--- Provided data Enclosed Below ---

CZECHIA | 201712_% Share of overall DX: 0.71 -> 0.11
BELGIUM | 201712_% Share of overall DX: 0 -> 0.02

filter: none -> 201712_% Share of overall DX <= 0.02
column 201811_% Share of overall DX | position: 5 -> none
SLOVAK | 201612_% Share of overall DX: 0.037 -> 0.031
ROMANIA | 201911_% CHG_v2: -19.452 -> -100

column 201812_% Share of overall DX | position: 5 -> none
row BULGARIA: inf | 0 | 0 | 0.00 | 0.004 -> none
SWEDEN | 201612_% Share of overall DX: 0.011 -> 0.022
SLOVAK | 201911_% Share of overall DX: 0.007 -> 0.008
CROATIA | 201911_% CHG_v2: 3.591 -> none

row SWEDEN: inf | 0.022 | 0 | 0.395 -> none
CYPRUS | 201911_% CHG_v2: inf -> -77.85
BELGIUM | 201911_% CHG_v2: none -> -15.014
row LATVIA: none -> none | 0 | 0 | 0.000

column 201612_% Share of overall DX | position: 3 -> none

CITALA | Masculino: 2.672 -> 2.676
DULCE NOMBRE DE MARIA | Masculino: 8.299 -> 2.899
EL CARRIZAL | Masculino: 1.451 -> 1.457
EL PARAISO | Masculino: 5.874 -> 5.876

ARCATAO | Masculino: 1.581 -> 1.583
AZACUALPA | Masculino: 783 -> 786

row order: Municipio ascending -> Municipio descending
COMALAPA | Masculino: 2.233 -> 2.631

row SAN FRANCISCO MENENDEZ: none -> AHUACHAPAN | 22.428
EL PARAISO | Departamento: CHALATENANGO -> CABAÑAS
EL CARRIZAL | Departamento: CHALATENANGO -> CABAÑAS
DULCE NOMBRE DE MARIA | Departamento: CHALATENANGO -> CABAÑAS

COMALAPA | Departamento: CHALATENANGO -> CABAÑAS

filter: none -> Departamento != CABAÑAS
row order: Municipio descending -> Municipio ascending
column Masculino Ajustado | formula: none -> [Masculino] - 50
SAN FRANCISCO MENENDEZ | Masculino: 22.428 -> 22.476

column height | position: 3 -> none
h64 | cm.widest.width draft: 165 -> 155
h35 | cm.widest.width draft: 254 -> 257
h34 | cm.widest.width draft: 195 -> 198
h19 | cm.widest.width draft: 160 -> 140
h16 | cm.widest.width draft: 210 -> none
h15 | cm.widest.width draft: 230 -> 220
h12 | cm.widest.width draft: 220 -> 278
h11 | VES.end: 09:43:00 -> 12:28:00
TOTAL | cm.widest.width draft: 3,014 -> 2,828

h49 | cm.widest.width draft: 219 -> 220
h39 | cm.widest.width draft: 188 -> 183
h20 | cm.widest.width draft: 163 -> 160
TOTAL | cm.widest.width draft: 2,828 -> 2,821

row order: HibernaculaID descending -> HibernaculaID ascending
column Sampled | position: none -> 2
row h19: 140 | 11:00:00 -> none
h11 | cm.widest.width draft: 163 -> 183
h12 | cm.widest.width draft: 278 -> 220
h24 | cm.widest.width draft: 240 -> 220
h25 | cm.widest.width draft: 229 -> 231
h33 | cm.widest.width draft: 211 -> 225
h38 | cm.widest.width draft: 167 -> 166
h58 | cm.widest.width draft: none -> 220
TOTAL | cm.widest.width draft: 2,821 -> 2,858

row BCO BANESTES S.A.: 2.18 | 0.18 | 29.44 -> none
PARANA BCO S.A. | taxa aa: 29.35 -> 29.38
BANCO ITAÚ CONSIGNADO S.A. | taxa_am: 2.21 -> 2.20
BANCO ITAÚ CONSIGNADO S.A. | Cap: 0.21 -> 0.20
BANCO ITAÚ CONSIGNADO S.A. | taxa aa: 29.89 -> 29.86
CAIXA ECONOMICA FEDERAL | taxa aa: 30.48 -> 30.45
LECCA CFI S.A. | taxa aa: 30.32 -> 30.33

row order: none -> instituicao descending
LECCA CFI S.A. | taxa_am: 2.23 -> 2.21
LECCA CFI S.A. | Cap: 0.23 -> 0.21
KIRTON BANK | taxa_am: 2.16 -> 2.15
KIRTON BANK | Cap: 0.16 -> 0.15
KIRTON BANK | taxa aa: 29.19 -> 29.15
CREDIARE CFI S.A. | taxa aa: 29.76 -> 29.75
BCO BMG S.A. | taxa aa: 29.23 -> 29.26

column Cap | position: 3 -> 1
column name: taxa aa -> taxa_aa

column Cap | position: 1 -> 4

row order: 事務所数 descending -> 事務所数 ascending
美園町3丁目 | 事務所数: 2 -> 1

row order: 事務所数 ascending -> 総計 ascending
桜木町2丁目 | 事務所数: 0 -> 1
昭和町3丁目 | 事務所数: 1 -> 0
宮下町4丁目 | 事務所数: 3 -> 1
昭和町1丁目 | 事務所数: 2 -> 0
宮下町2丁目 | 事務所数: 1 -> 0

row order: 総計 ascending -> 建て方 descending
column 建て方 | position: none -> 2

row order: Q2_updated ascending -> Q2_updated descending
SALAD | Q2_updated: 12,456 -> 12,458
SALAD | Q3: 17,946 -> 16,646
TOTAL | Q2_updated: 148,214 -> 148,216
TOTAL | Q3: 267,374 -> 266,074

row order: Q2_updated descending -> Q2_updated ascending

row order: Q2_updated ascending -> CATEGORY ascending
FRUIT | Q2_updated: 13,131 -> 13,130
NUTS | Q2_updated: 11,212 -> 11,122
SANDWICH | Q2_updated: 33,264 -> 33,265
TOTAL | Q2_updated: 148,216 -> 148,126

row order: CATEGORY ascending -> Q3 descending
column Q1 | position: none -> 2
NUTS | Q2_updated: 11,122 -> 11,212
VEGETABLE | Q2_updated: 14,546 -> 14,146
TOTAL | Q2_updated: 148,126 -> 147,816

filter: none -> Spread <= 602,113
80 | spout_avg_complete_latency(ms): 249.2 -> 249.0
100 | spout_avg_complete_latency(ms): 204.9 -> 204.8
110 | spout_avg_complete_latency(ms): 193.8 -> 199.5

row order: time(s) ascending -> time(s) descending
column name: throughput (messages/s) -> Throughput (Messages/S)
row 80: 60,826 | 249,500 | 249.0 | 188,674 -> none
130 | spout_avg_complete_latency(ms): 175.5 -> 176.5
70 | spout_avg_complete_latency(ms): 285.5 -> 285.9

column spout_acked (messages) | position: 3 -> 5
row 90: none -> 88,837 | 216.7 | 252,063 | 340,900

--- End of Enclosed Provided data ---

## Your goal
Begin at the top of the records above and quote each line exactly, ending with the line that contains "column 201812_% Share".

## Answer area
CZECHIA | 201712_% Share of overall DX: 0.71 -> 0.11
BELGIUM | 201712_% Share of overall DX: 0 -> 0.02

filter: none -> 201712_% Share of overall DX <= 0.02
column 201811_% Share of overall DX | position: 5 -> none
SLOVAK | 201612_% Share of overall DX: 0.037 -> 0.031
ROMANIA | 201911_% CHG_v2: -19.452 -> -100

column 201812_% Share of overall DX | position: 5 -> none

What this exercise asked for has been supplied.